すみ=「すみ」です。 にえ=「にえ」です。
 「ロスト・レイセン」 マーガレット・ミッチェル (アメリカ)  <講談社 単行本> 【Amazon】
1995年になって発見された、ミッチェルがわずか15歳で書いた中編「ロスト・レイセン」と、彼女の幼なじみであり、求婚者でもあったヘンリー・ラヴ・エンジェルとの書簡、写真などを解説つきでおさめた本。「ロスト・レイセン」は、無骨で大柄、喧嘩ばかりしている純情な船乗りビリーと、小柄で美貌の女性コートニー、ハンサムな彼女の求婚者ダグラスの三角関係を描いた物語。
にえ これはもう恥かしながらと言うしかありません。
すみ 『厳選100人の作家』でマーガレット・ミッチェルを紹介しておきながら、この本の存在を知らなかったのよね。

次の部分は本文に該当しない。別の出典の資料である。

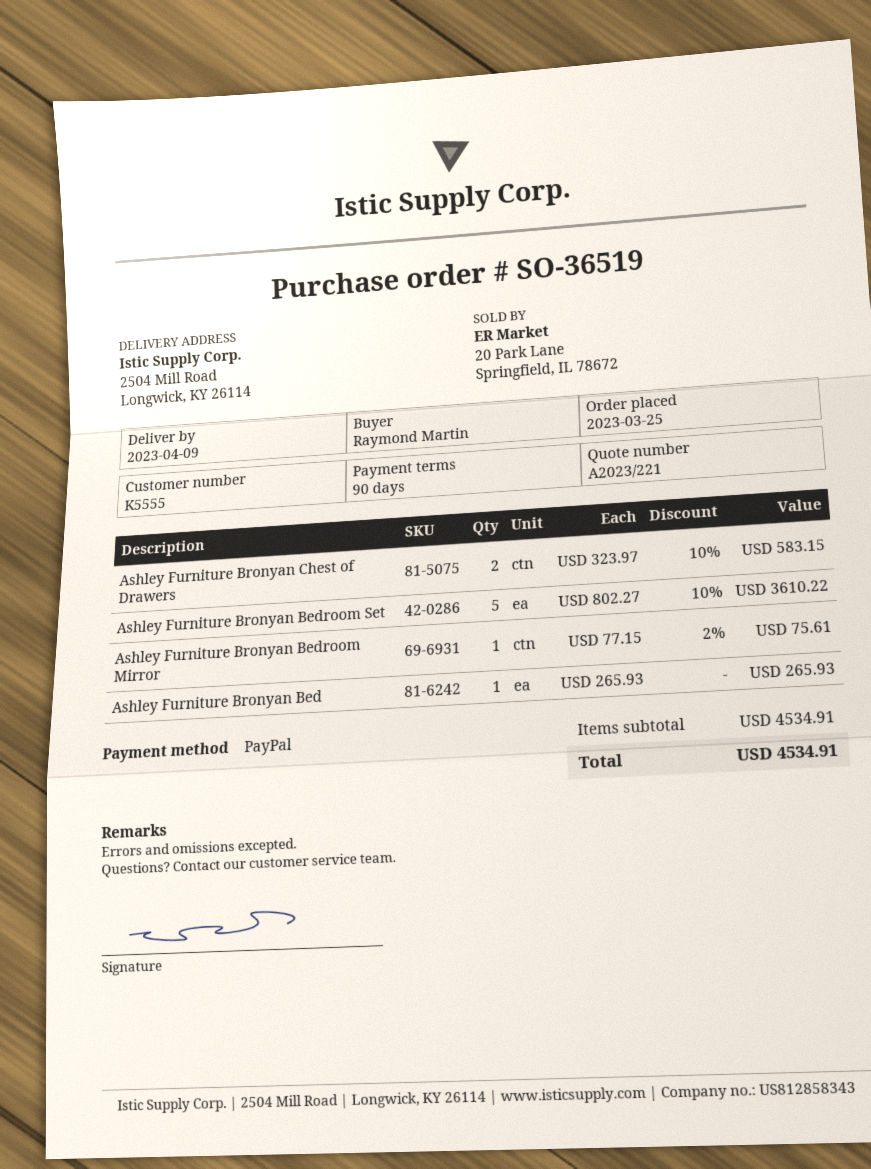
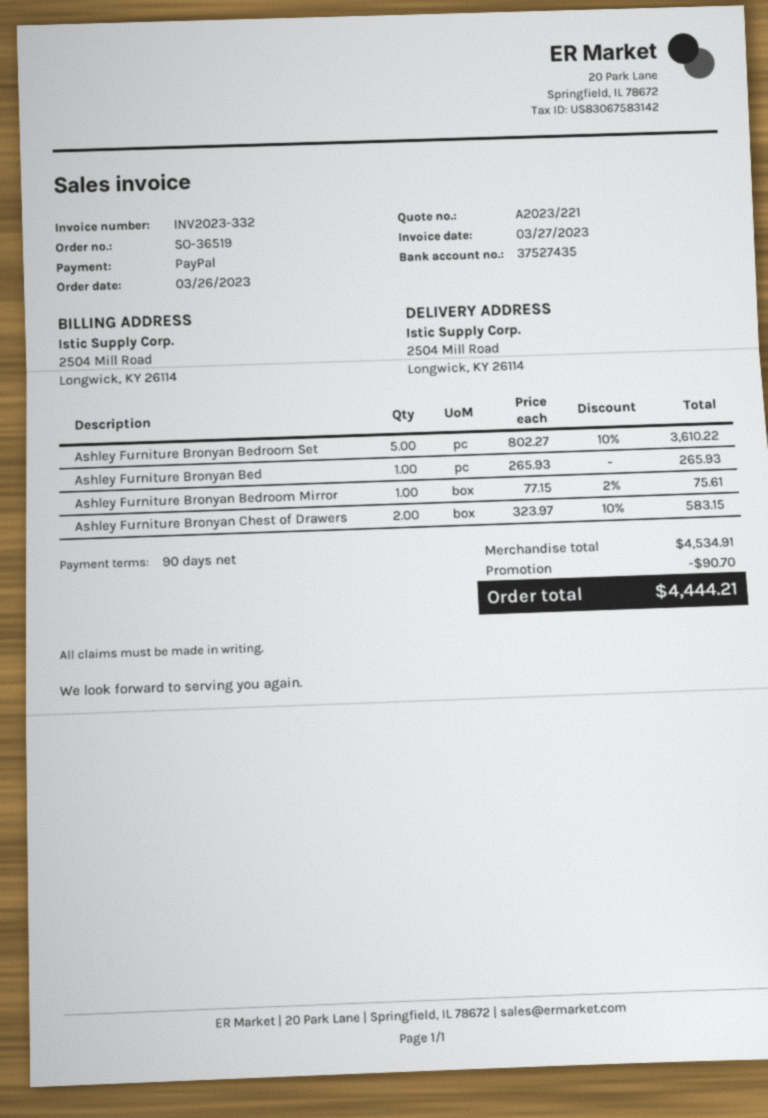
order date: 2023-03-25 -> 2023-03-26
discount: none -> 90.70
total: 4534.91 -> 4444.21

にえ 知ってる人はあれ見て、あれっと思っただろうなあ、恥ずかしい。なんでそんなことも知らないの、の世界だよ。
すみ この本が出版れさたの、1996年だからね。
にえ さてさて、この本ですが、ちょうど半分に分れてて、前半は「ロスト・レイセン」、後半は大量の写真といくつかの書簡で、ミッチェルの青春時代を紹介している本です。
すみ 「ロスト・レイセン」は、ミッチェルがヘンリー・ラヴ・エンジェルっていう人の16歳の誕生日に、ノートに書いてプレゼントした小説なのよね。
にえ ヘンリー・ラヴ・エンジェルって冗談みたいな名前だよね(笑)
すみ でも、ミッチェルの遺志を継いで、死ぬまでこの小説のことを秘密にしてたんだから、偉いよね。
にえ 後半のほうを先に言うと、これは見るところさほどなし。他人の手紙は見ていて落ち着かないし、解説のほうはそれほど驚くべき新事実は書かれてないし。
すみ でもさ、あらためてミッチェルの写真を見て思ったんだけど、どの伝記にもモテモテだったって書いてあるけど、それほど綺麗な人ではないよね。
にえ 話してて楽しい人ではあったらしいけどね。写真もみんな、オフザケがきいてて、いかにもミッチェルらしい。
すみ まあ、だからってどうでもいいと言えば、どうでもいいんだけどね。
にえ そう、読んでほしいのは前半分の「ロスト・レイセン」。
すみ これは驚いたよね。15歳でこんな小説、書けるものなの?
にえ 自分が15歳だったときと比べたくはないよね(笑)
すみ ビリーの人柄といい、常識にとらわれないコートニーの生き生きとした描写といい、大人のプロの作家でもここまで書けるかって感じよね。
にえ ストーリーに15歳なりの甘さもあるけど、展開もオミゴト!
すみ 余韻の残る読みごたえ、凄すぎるよね。
にえ ミッチェルの死後、遺言で焼かれた他の創作が、今さらながら残念。読ませてくれ〜(笑)
すみ 15歳でこれほどのものが書けるんだから、きっと他にも素敵な小説がたくさんあったに違いないのにね。
にえ 『風と共に去りぬ』を読んだ人だったら、コートニーにスカーレットの原型を見ることもできるし、これはちょっと読んでみてほしいところ。
すみ 15歳だからって、あなどるなかれ! だよね。
にえ 読む価値ありです。あ、厳選のほうにも加えておきました。